Records from a collection

.....

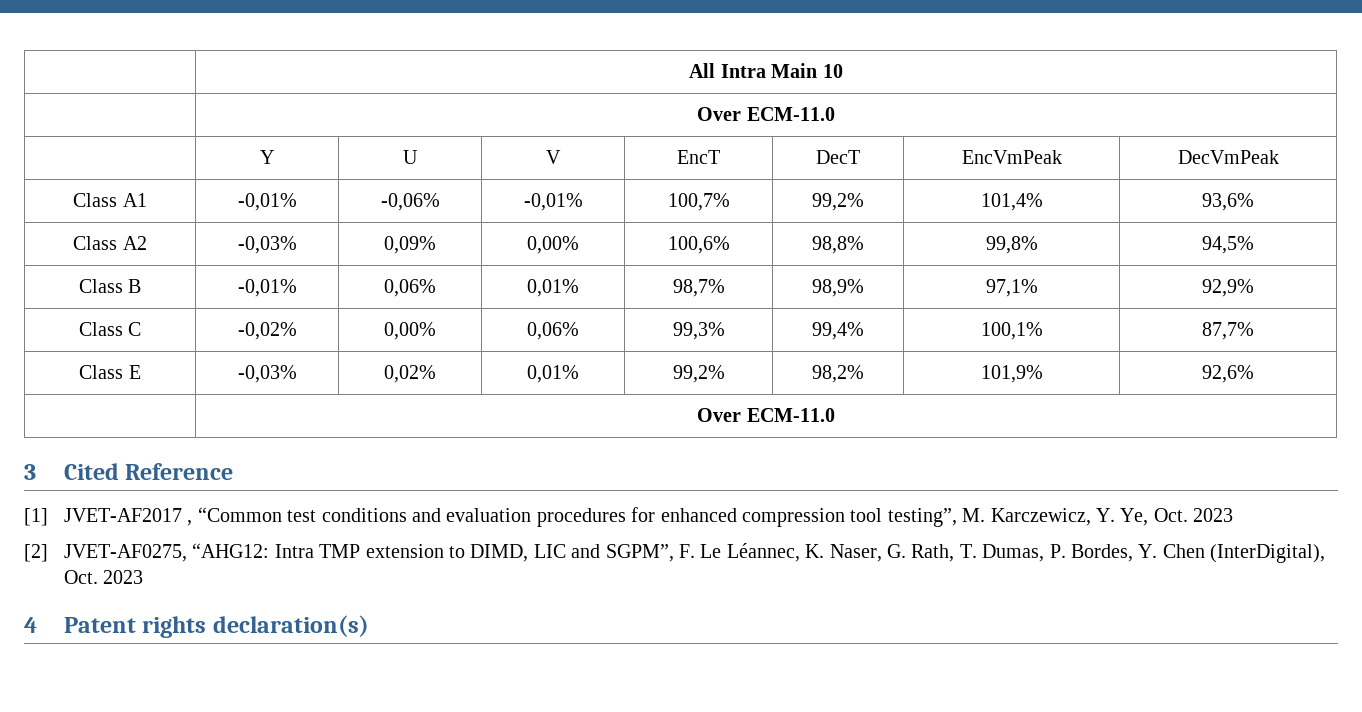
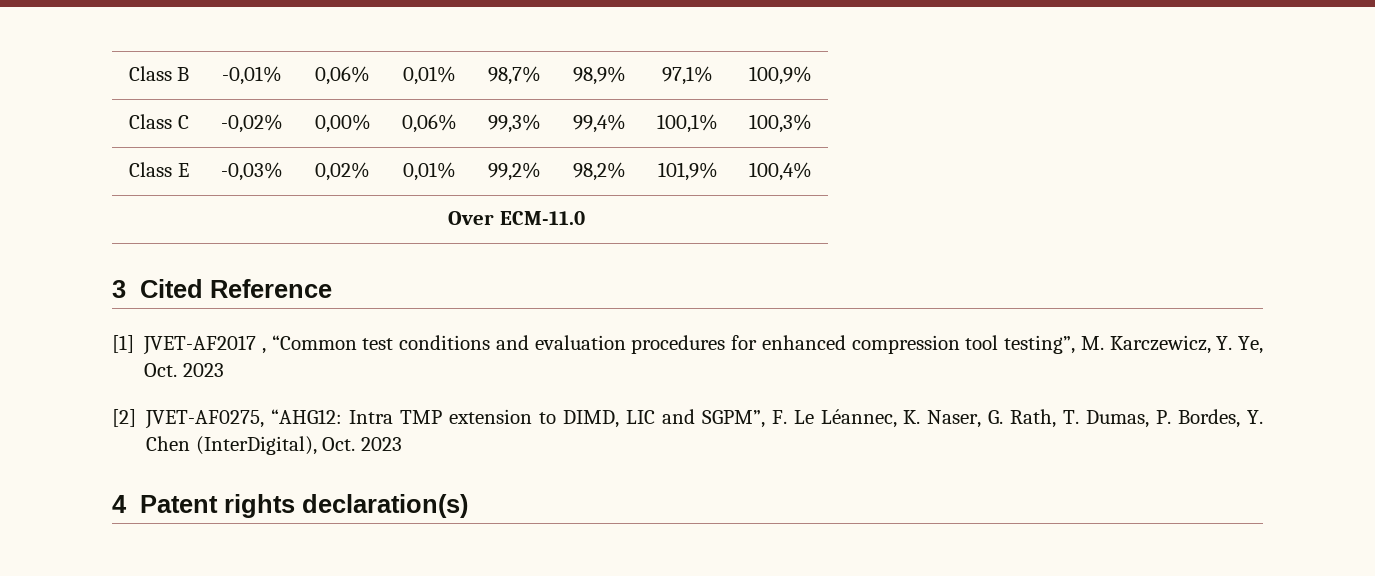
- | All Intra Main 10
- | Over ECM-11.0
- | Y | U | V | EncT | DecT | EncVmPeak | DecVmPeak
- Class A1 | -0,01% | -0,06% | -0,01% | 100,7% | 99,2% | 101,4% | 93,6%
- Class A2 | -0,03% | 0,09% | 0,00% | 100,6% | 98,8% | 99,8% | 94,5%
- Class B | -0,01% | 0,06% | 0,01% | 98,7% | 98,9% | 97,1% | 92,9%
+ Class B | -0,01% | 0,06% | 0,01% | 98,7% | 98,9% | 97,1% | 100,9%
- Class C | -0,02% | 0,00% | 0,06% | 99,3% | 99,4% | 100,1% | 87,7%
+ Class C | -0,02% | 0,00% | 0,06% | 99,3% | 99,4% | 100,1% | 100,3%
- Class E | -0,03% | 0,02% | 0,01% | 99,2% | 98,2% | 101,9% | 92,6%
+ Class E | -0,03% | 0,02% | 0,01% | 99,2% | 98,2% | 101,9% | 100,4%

.....

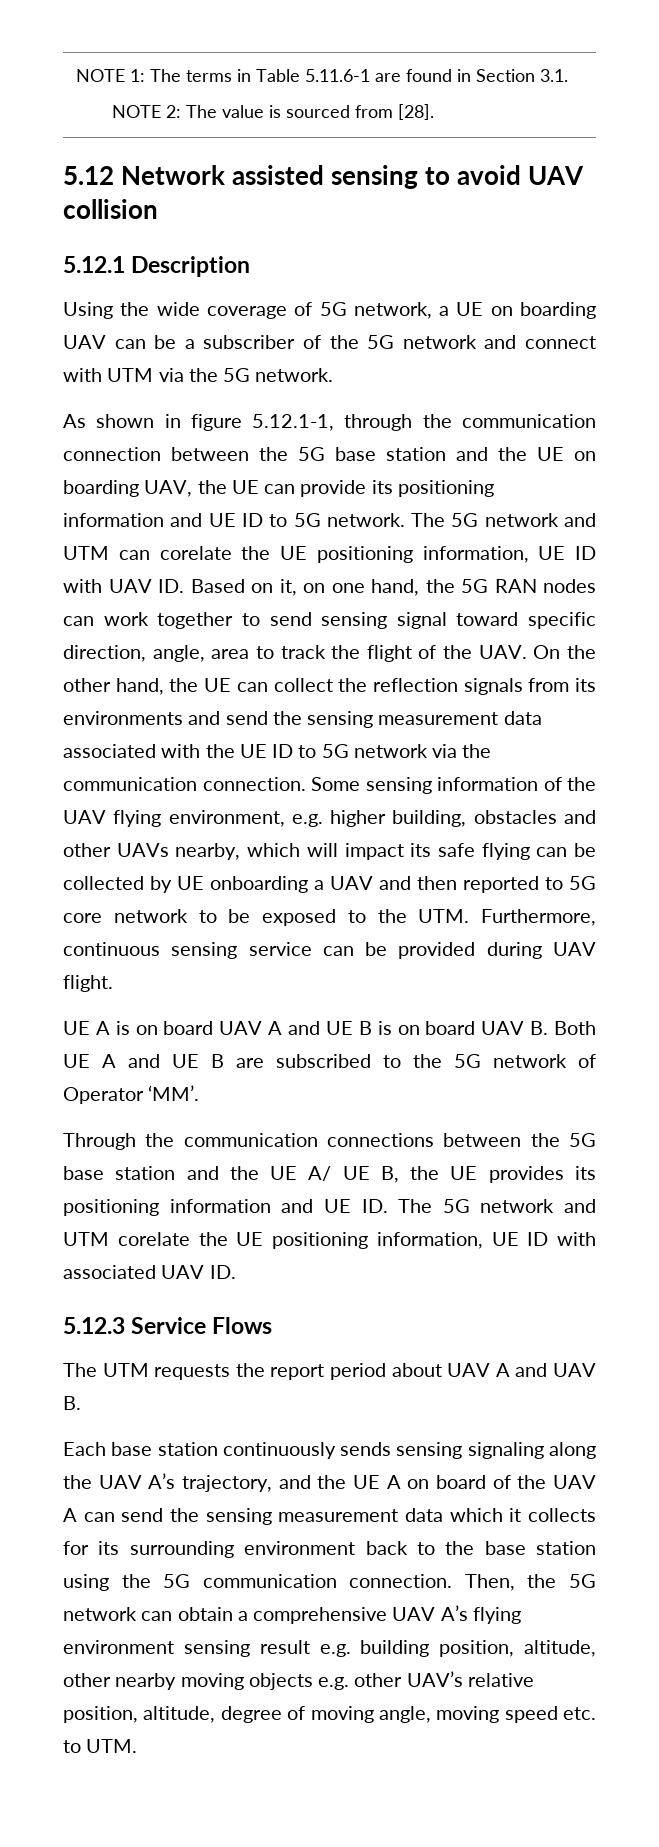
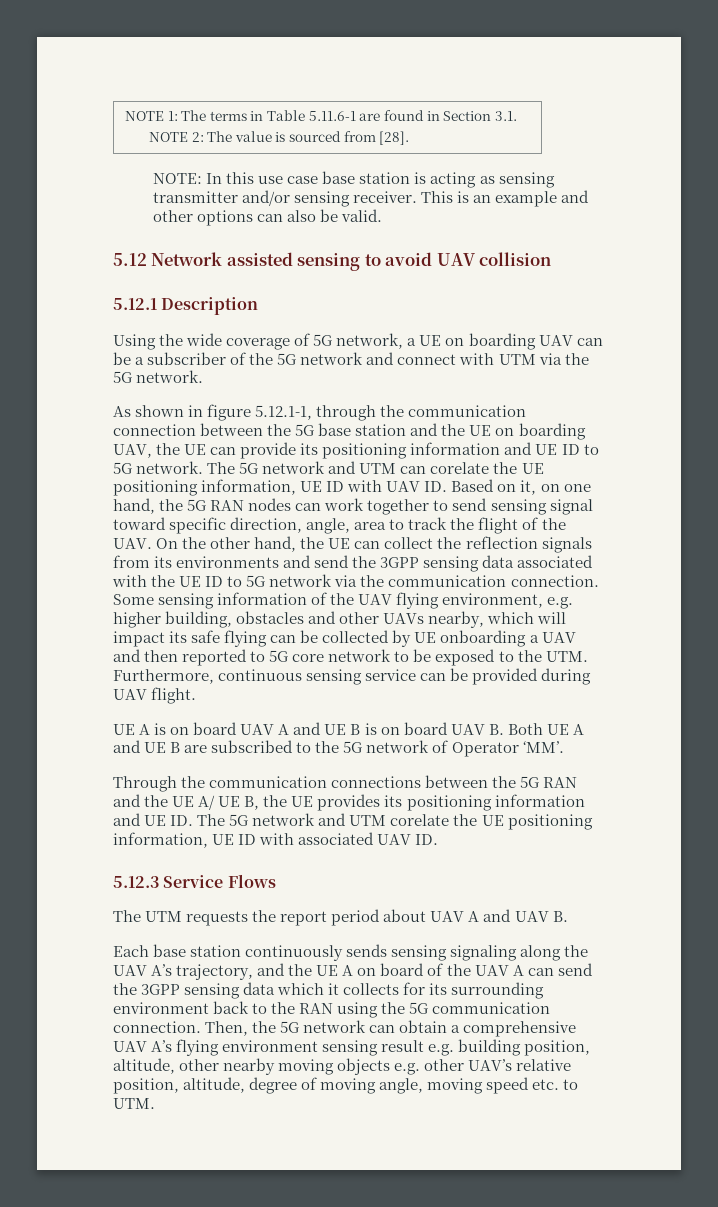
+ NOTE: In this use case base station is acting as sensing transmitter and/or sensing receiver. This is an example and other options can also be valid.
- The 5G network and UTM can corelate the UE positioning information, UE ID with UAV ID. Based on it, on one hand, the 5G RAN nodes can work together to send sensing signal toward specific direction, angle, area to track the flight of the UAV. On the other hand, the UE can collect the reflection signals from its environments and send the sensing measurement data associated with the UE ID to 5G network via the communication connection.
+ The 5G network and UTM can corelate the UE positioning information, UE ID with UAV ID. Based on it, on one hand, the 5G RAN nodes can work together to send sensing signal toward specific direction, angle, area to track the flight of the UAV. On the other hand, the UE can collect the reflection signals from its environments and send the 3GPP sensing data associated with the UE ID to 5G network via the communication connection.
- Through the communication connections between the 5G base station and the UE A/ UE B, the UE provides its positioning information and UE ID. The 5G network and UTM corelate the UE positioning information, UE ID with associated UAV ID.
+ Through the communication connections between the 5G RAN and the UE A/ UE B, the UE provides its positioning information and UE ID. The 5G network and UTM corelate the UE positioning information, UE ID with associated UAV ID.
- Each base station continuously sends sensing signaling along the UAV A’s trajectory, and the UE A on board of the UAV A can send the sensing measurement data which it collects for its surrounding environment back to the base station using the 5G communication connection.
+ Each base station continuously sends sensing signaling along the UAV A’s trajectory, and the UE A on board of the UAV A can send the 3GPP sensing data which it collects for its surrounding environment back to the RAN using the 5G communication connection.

.....

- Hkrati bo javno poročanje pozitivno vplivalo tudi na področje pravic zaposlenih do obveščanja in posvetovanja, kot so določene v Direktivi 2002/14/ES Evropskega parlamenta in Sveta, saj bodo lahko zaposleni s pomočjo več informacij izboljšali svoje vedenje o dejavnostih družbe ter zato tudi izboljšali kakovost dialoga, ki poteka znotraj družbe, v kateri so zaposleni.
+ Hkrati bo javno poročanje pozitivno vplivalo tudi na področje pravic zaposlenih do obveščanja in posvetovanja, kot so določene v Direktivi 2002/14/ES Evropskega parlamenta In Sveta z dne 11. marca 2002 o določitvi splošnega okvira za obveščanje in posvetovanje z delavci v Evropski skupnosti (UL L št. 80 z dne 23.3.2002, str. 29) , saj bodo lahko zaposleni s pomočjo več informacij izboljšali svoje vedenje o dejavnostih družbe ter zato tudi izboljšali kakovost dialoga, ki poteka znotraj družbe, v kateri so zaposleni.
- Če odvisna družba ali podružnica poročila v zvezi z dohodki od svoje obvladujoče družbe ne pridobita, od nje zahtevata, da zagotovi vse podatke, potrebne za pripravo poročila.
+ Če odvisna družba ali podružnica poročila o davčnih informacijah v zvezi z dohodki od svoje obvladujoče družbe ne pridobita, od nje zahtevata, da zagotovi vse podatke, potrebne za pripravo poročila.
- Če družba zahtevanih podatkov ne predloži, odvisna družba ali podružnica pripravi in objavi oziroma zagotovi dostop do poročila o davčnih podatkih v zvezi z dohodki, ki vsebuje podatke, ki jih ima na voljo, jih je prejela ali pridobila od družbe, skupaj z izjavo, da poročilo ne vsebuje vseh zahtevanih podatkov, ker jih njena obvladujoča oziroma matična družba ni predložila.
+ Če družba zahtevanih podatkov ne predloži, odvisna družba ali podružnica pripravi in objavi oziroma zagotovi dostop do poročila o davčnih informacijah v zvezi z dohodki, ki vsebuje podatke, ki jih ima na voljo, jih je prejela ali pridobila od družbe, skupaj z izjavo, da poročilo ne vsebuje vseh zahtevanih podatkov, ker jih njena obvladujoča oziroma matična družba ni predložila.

.....

In the entries above, find every line holding the word "which" and copy it out.

The completed task
- Each base station continuously sends sensing signaling along the UAV A’s trajectory, and the UE A on board of the UAV A can send the sensing measurement data which it collects for its surrounding environment back to the base station using the 5G communication connection.
+ Each base station continuously sends sensing signaling along the UAV A’s trajectory, and the UE A on board of the UAV A can send the 3GPP sensing data which it collects for its surrounding environment back to the RAN using the 5G communication connection.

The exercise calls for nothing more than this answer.